Cela radicaliserait également davantage la jeunesse étatsunienne déjà enragée : une génération dont les occupations de campus d’un océan à l’autre en protestation ont servi de modèle à la jeunesse du monde entier. Le pays est profondément divisé. En dernière analyse, cela reflète des divisions de classe croissantes et, surtout, la jeunesse se radicalise en opposition à la guerre génocidaire menée par Israël avec le soutien de l’administration Biden. Les gens se demandent : pourquoi y a-t-il toujours de l’argent pour la guerre et les destructions, mais pas pour l’emploi, les services sociaux et des infrastructures décentes ? Pourquoi l’ordre public ne s’applique-t-il visiblement que lorsque la police réduit au silence les manifestants à coups de matraque et de gaz lacrymogènes, mais pas lorsque les alliés des États-Unis commettent des crimes de guerre ?
Alors que la classe dirigeante américaine a jusqu’à présent soutenu la guerre sanglante de Netanyahu, la jeunesse américaine se trouve de l’autre côté de la barricade. Ils constituent un baromètre sensible de l’état d’esprit général de la société, et leur position courageuse sur Gaza trouve un large écho parmi les travailleurs américains. Le puissant syndicat UAW, qui organise les travailleurs sur les campus américains, a déjà fait preuve de solidarité et s'est engagé à agir. Le mouvement de la jeunesse est le signe avant-coureur d’un mouvement beaucoup plus large de la classe ouvrière américaine. C’est un facteur significatif dans les réflexions de la classe dirigeante américaine.

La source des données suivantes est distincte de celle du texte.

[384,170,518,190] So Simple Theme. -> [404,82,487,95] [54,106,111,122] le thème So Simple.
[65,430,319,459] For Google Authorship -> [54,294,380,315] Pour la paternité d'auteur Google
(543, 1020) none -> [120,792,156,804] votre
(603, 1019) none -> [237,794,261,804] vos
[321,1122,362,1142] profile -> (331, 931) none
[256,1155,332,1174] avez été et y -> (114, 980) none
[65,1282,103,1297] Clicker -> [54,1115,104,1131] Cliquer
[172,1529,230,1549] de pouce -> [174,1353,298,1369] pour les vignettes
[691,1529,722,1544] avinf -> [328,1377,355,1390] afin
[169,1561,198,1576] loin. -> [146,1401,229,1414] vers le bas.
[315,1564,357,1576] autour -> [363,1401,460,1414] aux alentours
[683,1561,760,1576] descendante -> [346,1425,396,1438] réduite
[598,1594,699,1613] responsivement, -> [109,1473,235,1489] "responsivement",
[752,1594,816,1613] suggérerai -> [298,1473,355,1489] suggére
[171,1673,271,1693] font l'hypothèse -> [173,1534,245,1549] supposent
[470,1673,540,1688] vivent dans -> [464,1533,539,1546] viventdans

Netanyahou nargue ses soutiens impérialistes
Ces pressions expliquent le délai pris avant l'attaque sur Rafah. Netanyahou a été cohérent avec ses déclarations annonçant que l’attaque finirait par avoir lieu. Le problème auquel il se trouve confronté n'a rien à voir avec des préoccupations humanitaires de sa part. Son problème est plutôt: comment poursuivre l’attaque tout en gardant le soutien des USA ?
Un article dans le Financial Times souligne:
“La décision [de lancer l’attaque sur Rafah] marque l’un des plus gros paris de la longue carrière de Netanyahou. Mettre fin aux combats pour libérer les otages aurait en général ravi le Hamas – et bon nombre de ses dirigeants, dont Yahya Sinwar. Refuser l’accord visant à pénétrer davantage dans Rafah risquerait de provoquer une rupture fondamentale avec les États-Unis et laisserait le sort des otages incertain.”

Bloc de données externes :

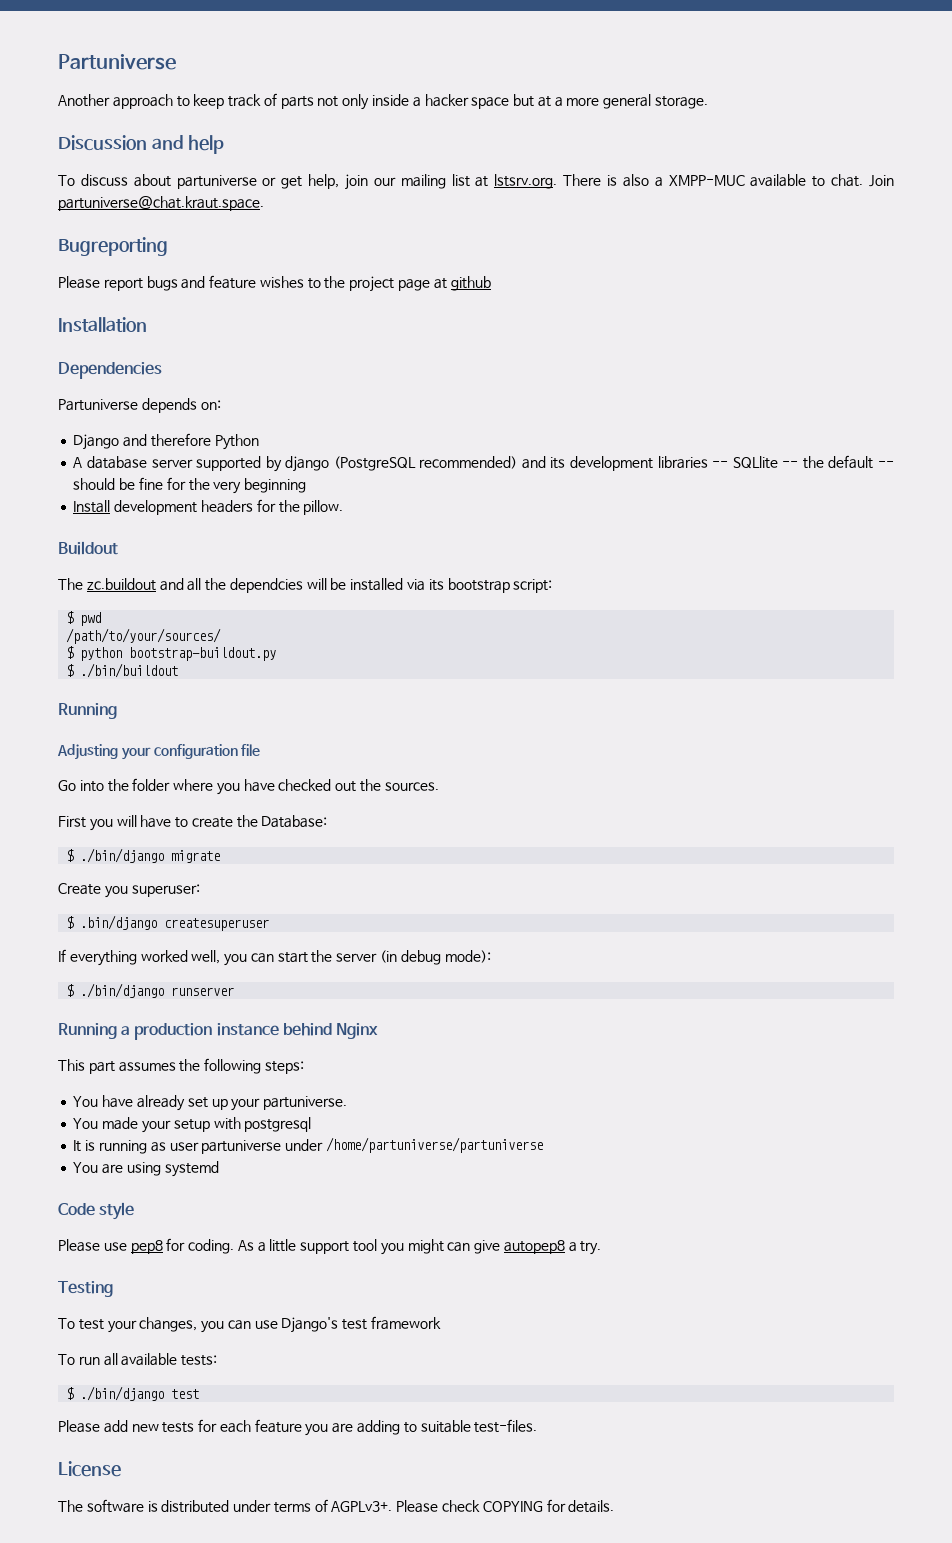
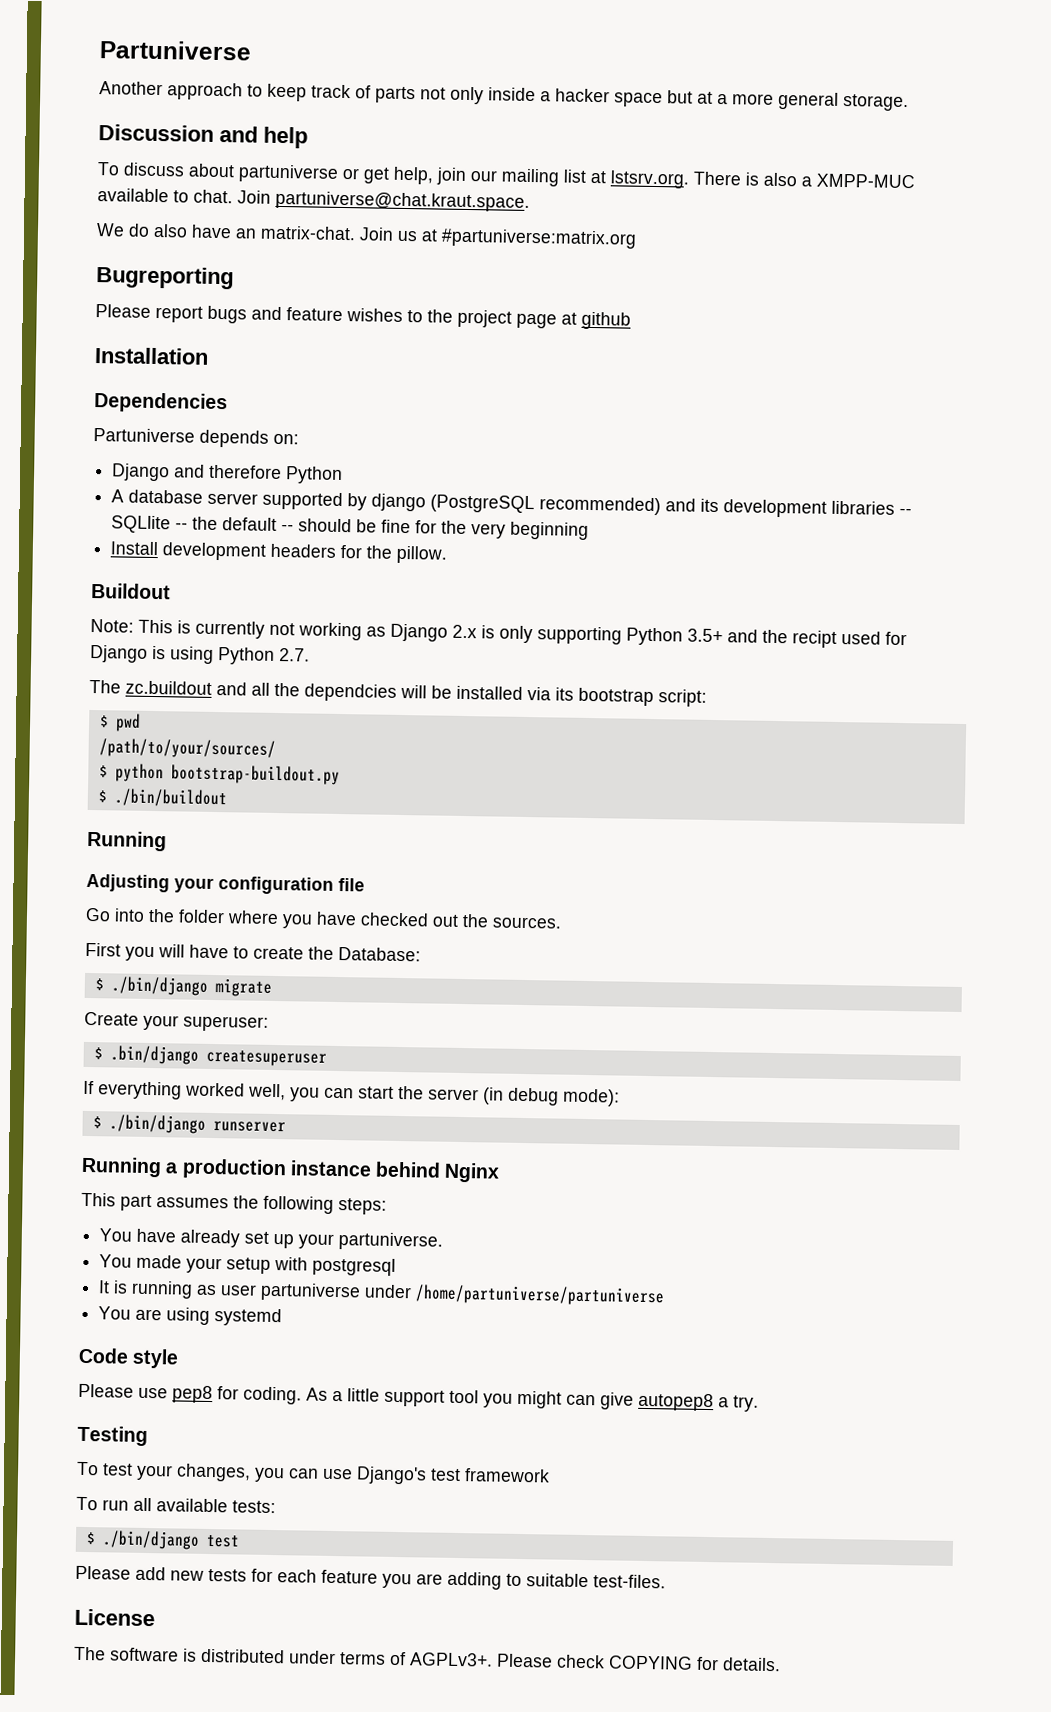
(264, 203) none -> [96,223,637,249] // We do also have an matrix-chat. Join us at #partuniverse:matrix.org
(118, 548) none -> [90,618,907,648] [90,644,310,665] // Note: This is currently not working as Django 2.x is only supporting Python 3.5+ and the recipt used for Django is using Python 2.7.
[104,886,128,898] you -> [143,1014,179,1031] your

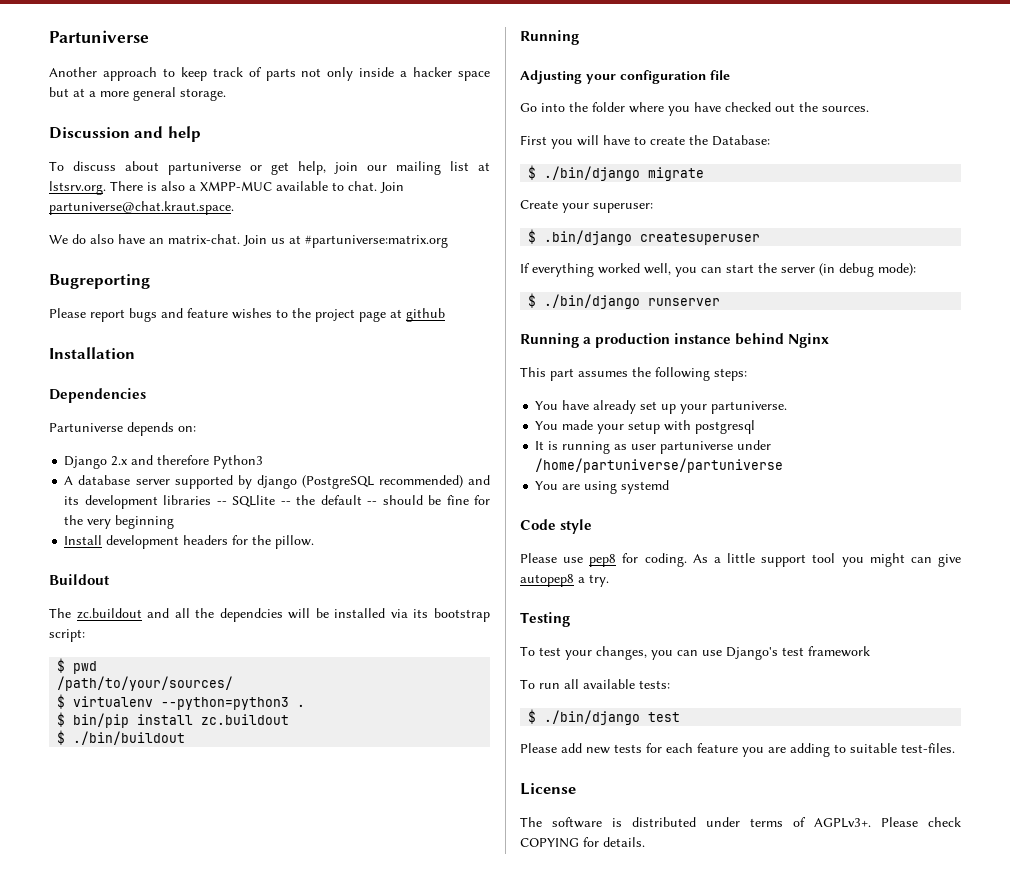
(171, 472) none -> [111,456,129,466] 2.x
[285,466,344,485] Python -> [213,455,264,469] Python3
[90,618,907,648] [90,644,310,665] // Note: This is currently not working as Django 2.x is only supporting Python 3.5+ and the recipt used for Django is using Python 2.7. -> (110, 579) none
[114,763,340,785] python bootstrap-buildout.py -> [73,696,306,710] [57,712,290,728] virtualenv --python=python3 . // $ bin/pip install zc.buildout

“Cela a fait du sort des 132 otages toujours détenus par le Hamas l’un des dilemmes les plus épineux du mandat de Netanyahu, un dilemme dans lequel sa carrière politique et la sécurité d’Israël sont inextricablement liées.”
Le gouvernement israélien se met en conflit avec son principal soutien impérialiste, les États-Unis. Ils ont déclaré publiquement qu'ils étaient très mécontents de la façon dont les négociateurs américains ont mené les négociations avec le Hamas. Les États-Unis ont, à leur tour, (par l’intermédiaire de ‘hauts fonctionnaires anonymes’) répondu que « Netanyahu et le cabinet de guerre n’ont visiblement pas abordé les dernières négociations de bonne foi ».
Biden a également déclaré à plusieurs reprises que son administration "ne soutiendra pas une opération militaire majeure en l'absence d'un plan efficace pour s'assurer que les civils ne soient pas blessés" [notre emphase]. Bien entendu, fournir une telle garantie est impossible lorsqu'il s'agit d'une attaque totale sur une ville densément peuplée d'hommes, de femmes, d'enfants et de personnes âgées.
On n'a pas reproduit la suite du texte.